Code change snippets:

----

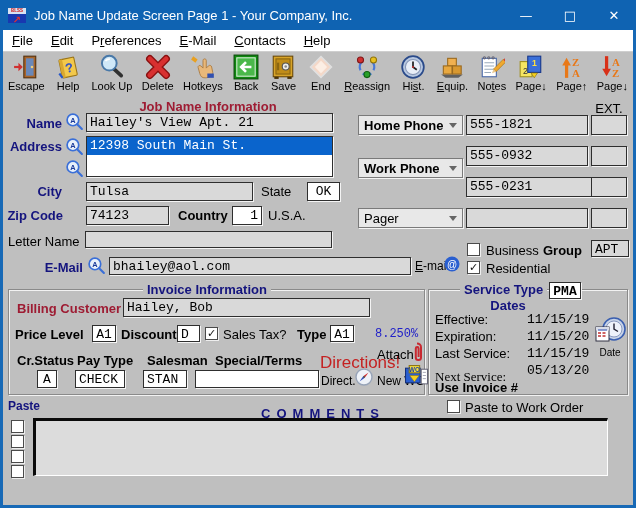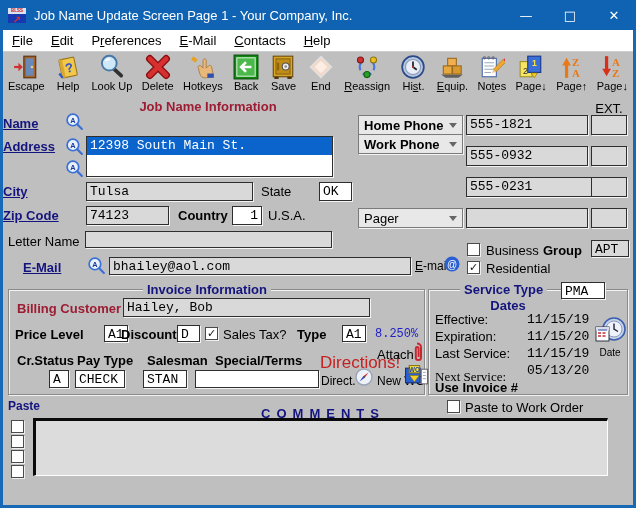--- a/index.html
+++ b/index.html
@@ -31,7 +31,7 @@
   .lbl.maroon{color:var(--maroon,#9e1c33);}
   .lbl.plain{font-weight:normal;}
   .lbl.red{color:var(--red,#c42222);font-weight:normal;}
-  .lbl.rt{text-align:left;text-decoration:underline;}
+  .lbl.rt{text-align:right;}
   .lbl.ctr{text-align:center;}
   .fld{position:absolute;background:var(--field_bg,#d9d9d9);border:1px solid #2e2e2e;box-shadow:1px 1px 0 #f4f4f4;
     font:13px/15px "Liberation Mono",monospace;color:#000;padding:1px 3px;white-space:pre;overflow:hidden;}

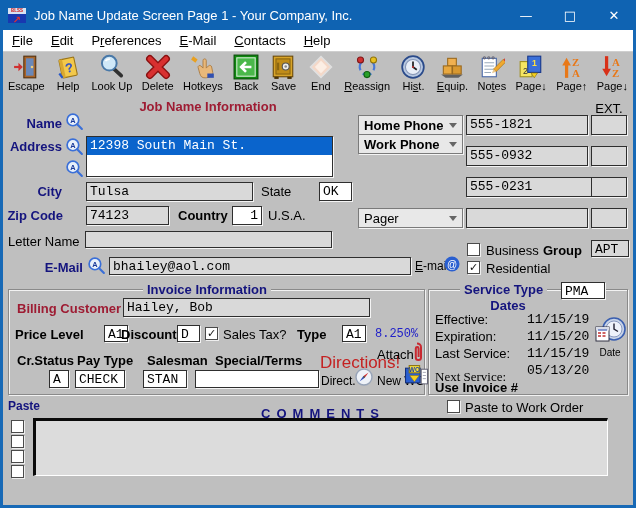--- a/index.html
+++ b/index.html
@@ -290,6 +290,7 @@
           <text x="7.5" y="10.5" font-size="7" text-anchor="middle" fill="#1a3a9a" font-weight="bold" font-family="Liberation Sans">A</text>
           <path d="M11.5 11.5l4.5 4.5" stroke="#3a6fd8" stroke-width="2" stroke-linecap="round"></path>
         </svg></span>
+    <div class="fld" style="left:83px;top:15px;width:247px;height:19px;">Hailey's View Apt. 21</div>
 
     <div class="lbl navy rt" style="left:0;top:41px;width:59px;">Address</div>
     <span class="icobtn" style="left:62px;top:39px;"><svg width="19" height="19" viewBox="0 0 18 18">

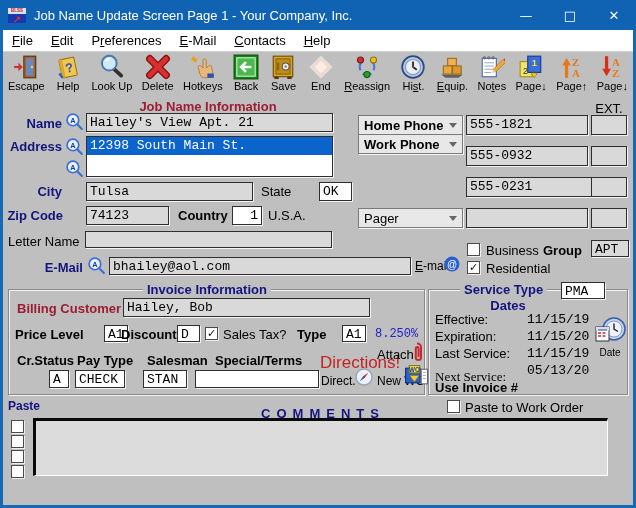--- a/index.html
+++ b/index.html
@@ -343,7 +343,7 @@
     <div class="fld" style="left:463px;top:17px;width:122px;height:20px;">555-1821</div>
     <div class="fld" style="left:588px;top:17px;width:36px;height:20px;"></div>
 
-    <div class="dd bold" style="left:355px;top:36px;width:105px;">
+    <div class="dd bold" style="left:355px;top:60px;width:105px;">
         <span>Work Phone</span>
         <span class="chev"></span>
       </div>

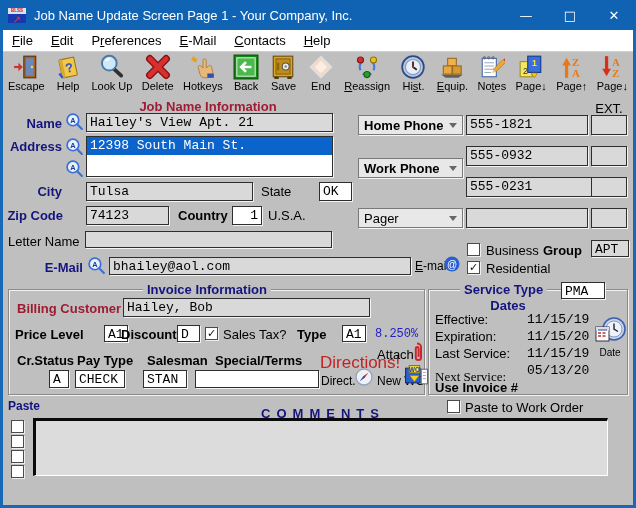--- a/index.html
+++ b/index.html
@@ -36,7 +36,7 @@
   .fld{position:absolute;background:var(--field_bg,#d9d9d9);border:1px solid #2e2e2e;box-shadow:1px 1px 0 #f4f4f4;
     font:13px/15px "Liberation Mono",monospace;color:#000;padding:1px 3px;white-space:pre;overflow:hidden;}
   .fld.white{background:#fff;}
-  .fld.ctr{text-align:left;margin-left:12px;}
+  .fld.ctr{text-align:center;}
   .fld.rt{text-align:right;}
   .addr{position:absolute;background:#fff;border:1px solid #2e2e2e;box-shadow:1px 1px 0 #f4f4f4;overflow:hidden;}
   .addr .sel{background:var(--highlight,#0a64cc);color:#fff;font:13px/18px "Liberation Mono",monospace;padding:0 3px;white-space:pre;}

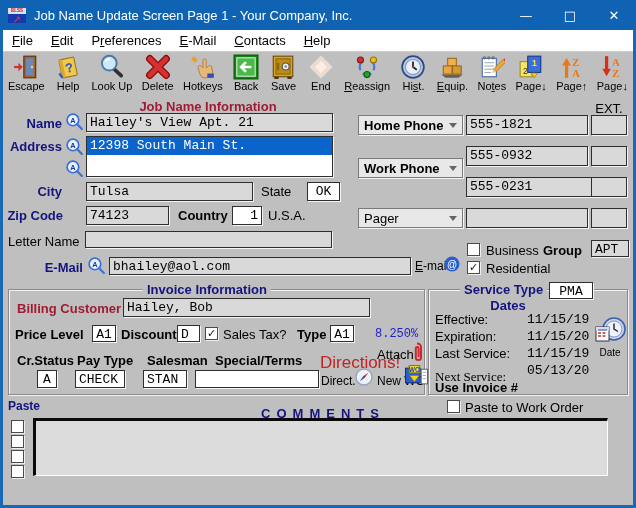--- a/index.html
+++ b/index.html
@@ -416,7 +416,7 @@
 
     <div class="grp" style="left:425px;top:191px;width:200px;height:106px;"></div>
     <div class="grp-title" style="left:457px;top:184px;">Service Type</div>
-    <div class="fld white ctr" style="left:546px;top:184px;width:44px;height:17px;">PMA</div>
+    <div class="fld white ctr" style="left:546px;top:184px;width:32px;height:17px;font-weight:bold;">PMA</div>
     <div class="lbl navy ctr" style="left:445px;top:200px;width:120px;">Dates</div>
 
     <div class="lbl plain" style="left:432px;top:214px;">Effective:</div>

----

[TASK STATEMENT]
The records above should be output exactly, but without any of their pictures.

[WORKED SOLUTION]
--- a/index.html
+++ b/index.html
@@ -31,7 +31,7 @@
   .lbl.maroon{color:var(--maroon,#9e1c33);}
   .lbl.plain{font-weight:normal;}
   .lbl.red{color:var(--red,#c42222);font-weight:normal;}
-  .lbl.rt{text-align:left;text-decoration:underline;}
+  .lbl.rt{text-align:right;}
   .lbl.ctr{text-align:center;}
   .fld{position:absolute;background:var(--field_bg,#d9d9d9);border:1px solid #2e2e2e;box-shadow:1px 1px 0 #f4f4f4;
     font:13px/15px "Liberation Mono",monospace;color:#000;padding:1px 3px;white-space:pre;overflow:hidden;}

--- a/index.html
+++ b/index.html
@@ -290,6 +290,7 @@
           <text x="7.5" y="10.5" font-size="7" text-anchor="middle" fill="#1a3a9a" font-weight="bold" font-family="Liberation Sans">A</text>
           <path d="M11.5 11.5l4.5 4.5" stroke="#3a6fd8" stroke-width="2" stroke-linecap="round"></path>
         </svg></span>
+    <div class="fld" style="left:83px;top:15px;width:247px;height:19px;">Hailey's View Apt. 21</div>
 
     <div class="lbl navy rt" style="left:0;top:41px;width:59px;">Address</div>
     <span class="icobtn" style="left:62px;top:39px;"><svg width="19" height="19" viewBox="0 0 18 18">

--- a/index.html
+++ b/index.html
@@ -343,7 +343,7 @@
     <div class="fld" style="left:463px;top:17px;width:122px;height:20px;">555-1821</div>
     <div class="fld" style="left:588px;top:17px;width:36px;height:20px;"></div>
 
-    <div class="dd bold" style="left:355px;top:36px;width:105px;">
+    <div class="dd bold" style="left:355px;top:60px;width:105px;">
         <span>Work Phone</span>
         <span class="chev"></span>
       </div>

--- a/index.html
+++ b/index.html
@@ -36,7 +36,7 @@
   .fld{position:absolute;background:var(--field_bg,#d9d9d9);border:1px solid #2e2e2e;box-shadow:1px 1px 0 #f4f4f4;
     font:13px/15px "Liberation Mono",monospace;color:#000;padding:1px 3px;white-space:pre;overflow:hidden;}
   .fld.white{background:#fff;}
-  .fld.ctr{text-align:left;margin-left:12px;}
+  .fld.ctr{text-align:center;}
   .fld.rt{text-align:right;}
   .addr{position:absolute;background:#fff;border:1px solid #2e2e2e;box-shadow:1px 1px 0 #f4f4f4;overflow:hidden;}
   .addr .sel{background:var(--highlight,#0a64cc);color:#fff;font:13px/18px "Liberation Mono",monospace;padding:0 3px;white-space:pre;}

--- a/index.html
+++ b/index.html
@@ -416,7 +416,7 @@
 
     <div class="grp" style="left:425px;top:191px;width:200px;height:106px;"></div>
     <div class="grp-title" style="left:457px;top:184px;">Service Type</div>
-    <div class="fld white ctr" style="left:546px;top:184px;width:44px;height:17px;">PMA</div>
+    <div class="fld white ctr" style="left:546px;top:184px;width:32px;height:17px;font-weight:bold;">PMA</div>
     <div class="lbl navy ctr" style="left:445px;top:200px;width:120px;">Dates</div>
 
     <div class="lbl plain" style="left:432px;top:214px;">Effective:</div>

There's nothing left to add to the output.